Not Protected Against
-
Malicious wiki files: If you open a wiki from an untrusted source, it has significant local access. Only open wikis you trust.
-
Local malware: If your system is already compromised, TiddlyDesktop cannot protect you.
-
Physical access: No encryption of wiki files at rest.
Security Recommendations
For Users
-
Only open wikis from trusted sources - A malicious wiki could execute commands (with your confirmation), read local files, or exfiltrate data.
-
Review command confirmations carefully - When a wiki asks to run a command, verify it’s expected and the command looks correct.
-
Keep TiddlyDesktop updated - Security fixes are included in updates.
-
Use HTTPS for authentication - When configuring external authentication, only use HTTPS URLs.
For Wiki Authors
-
Don’t use $confirm="no" carelessly - Only skip confirmation for safe, well-understood commands.
-
Validate user input - If building wikis that execute commands based on user input, sanitize carefully.
-
Document shell requirements - If your wiki uses <$action-run-command>, document what commands it runs and why.
Technical Details
Content Security Policy
CSP is disabled (null) because TiddlyWiki:
- Generates and executes JavaScript dynamically
- Uses inline styles extensively
- Embeds data URIs for images
- Self-modifies during save operations
A strict CSP would break core TiddlyWiki functionality.
Network Access
Network access is restricted to:
-
127.0.0.1 and localhost on any port (for wiki folder TiddlyWiki servers)

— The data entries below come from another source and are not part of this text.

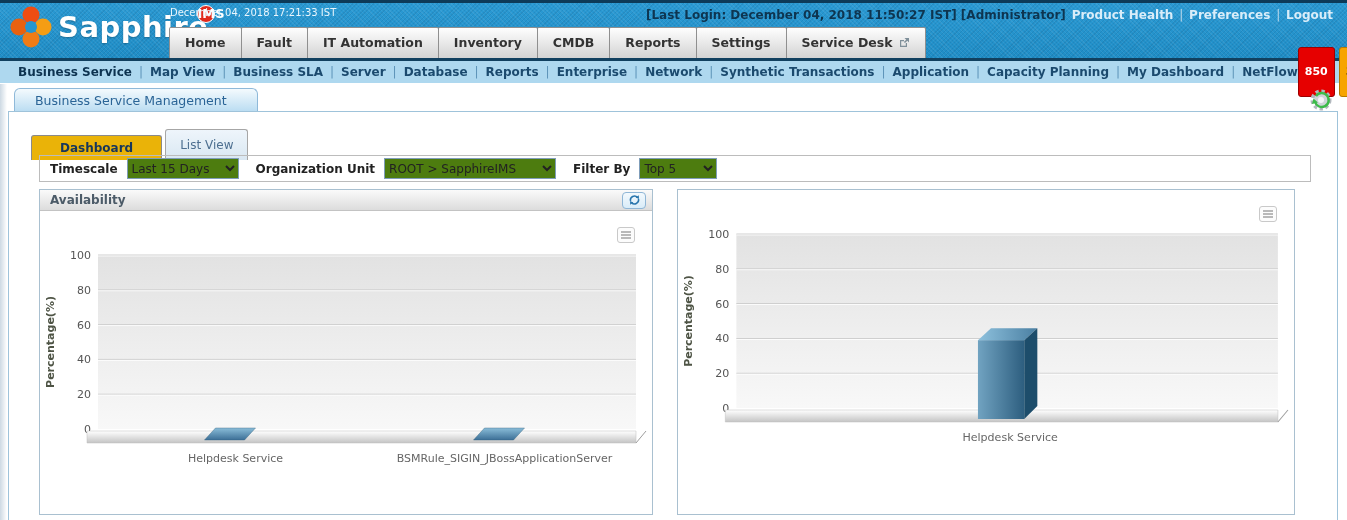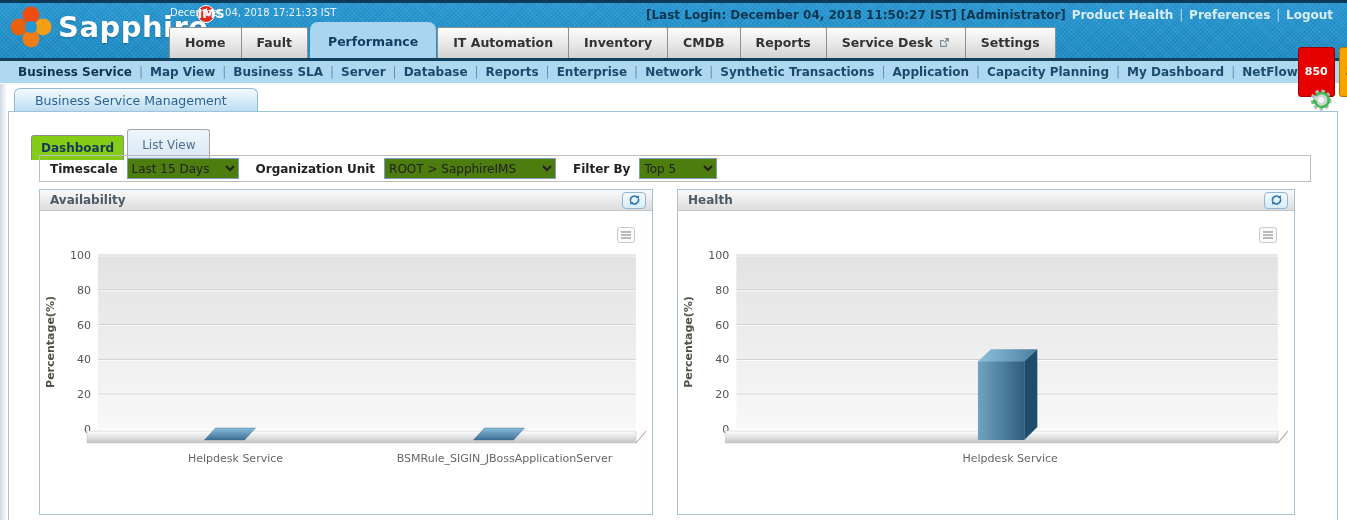"Performance" div.tab { html: <div> <span>Performance</span> </div> -> none }
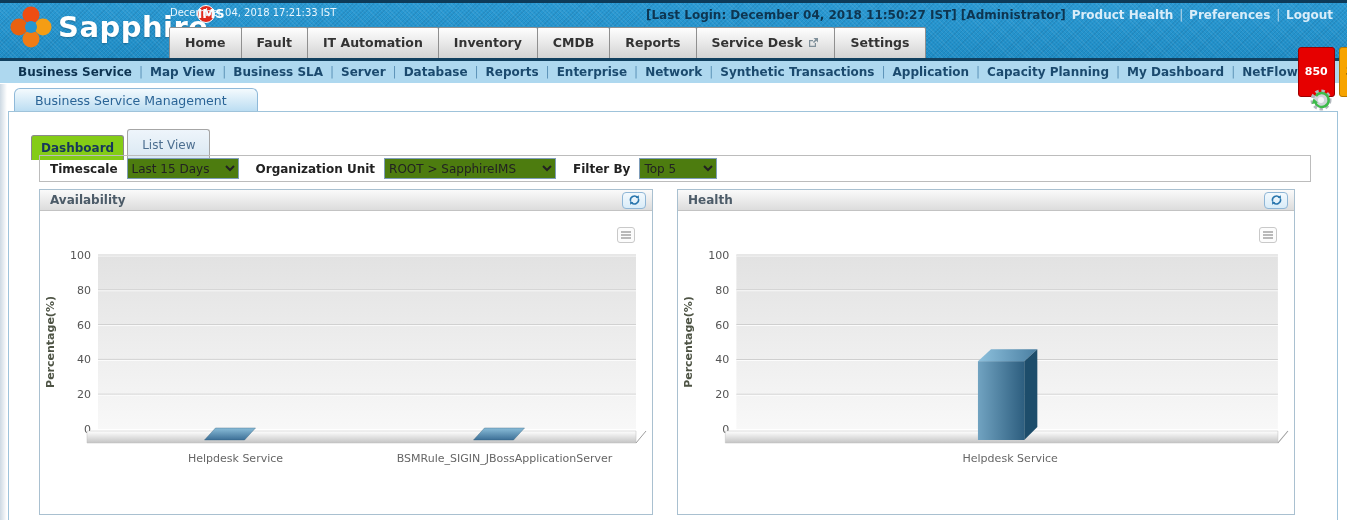"Service Desk" div.tab { order: before "Settings" -> after "Settings" }
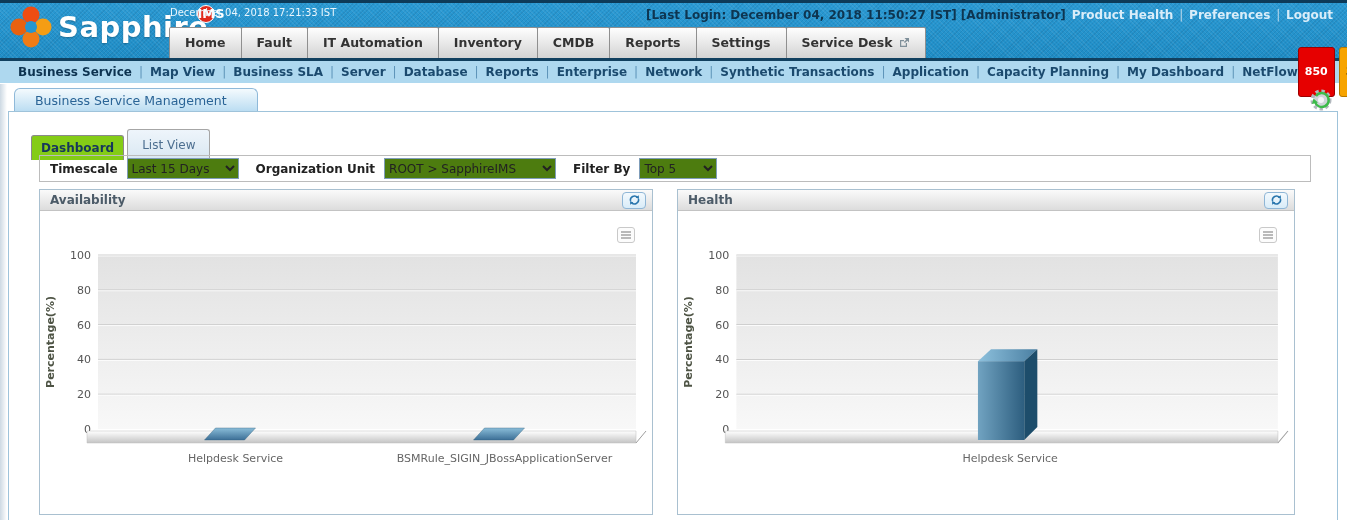"Dashboard" .vtab.active { background: #84cc16 -> #eab308; padding: 5px 9px -> 5px 28px }
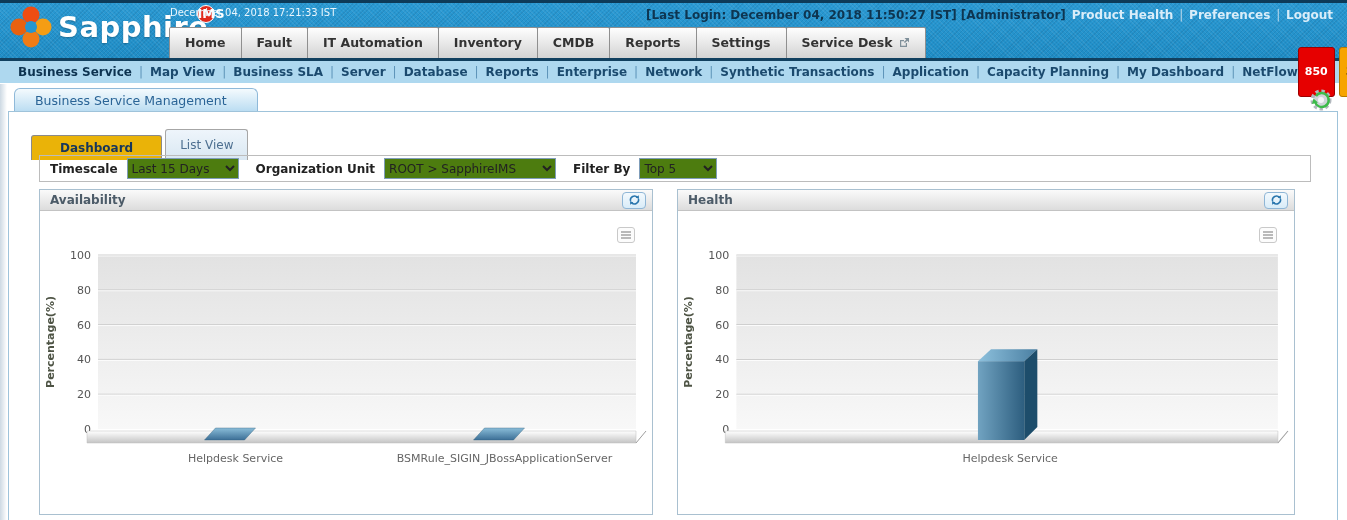"Health" div.panel-header { html: <div> <span>Health</span> <button> <svg> <path></path> <polygon></polygon> <path></path> <polygon></polygon> </svg> </button> </div> -> none }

- HTTPS URLs (for authentication windows only)
No arbitrary internet access from wiki windows.
Process Model
TiddlyDesktop uses Tauri’s architecture with WebView2 (Windows), WebKitGTK (Linux), or WKWebView (macOS). Each wiki window shares the same process but has isolated session storage.
Security implications:
-
No OS-level sandbox: Unlike Chromium-based browsers, TiddlyDesktop does not use seccomp, App Sandbox, or similar OS-level sandboxing. This is a deliberate trade-off to enable local file access and shell command execution.
-
Permission-based security: Security is enforced through Tauri’s capability system - the WebView can only access backend functions that are explicitly permitted in the capabilities configuration.
-
IPC boundary: The WebView and Rust backend communicate through a message-passing IPC layer. The Rust backend validates all requests against the permission allowlist before executing any privileged operations.
Why no OS sandbox?
TiddlyDesktop is designed to give TiddlyWiki full local file access for saving wikis, importing attachments, and optionally executing shell commands. An OS-level sandbox would prevent this core functionality. The security model is “trust the files you explicitly open” rather than “distrust all content.”
Reporting Security Issues
If you discover a security vulnerability, please report it responsibly:
-
Do not open a public GitHub issue for security vulnerabilities
- Contact the maintainer directly
- Provide detailed steps to reproduce
- Allow reasonable time for a fix before public disclosure
Version
This document describes TiddlyDesktop-RS v0.1.x security model.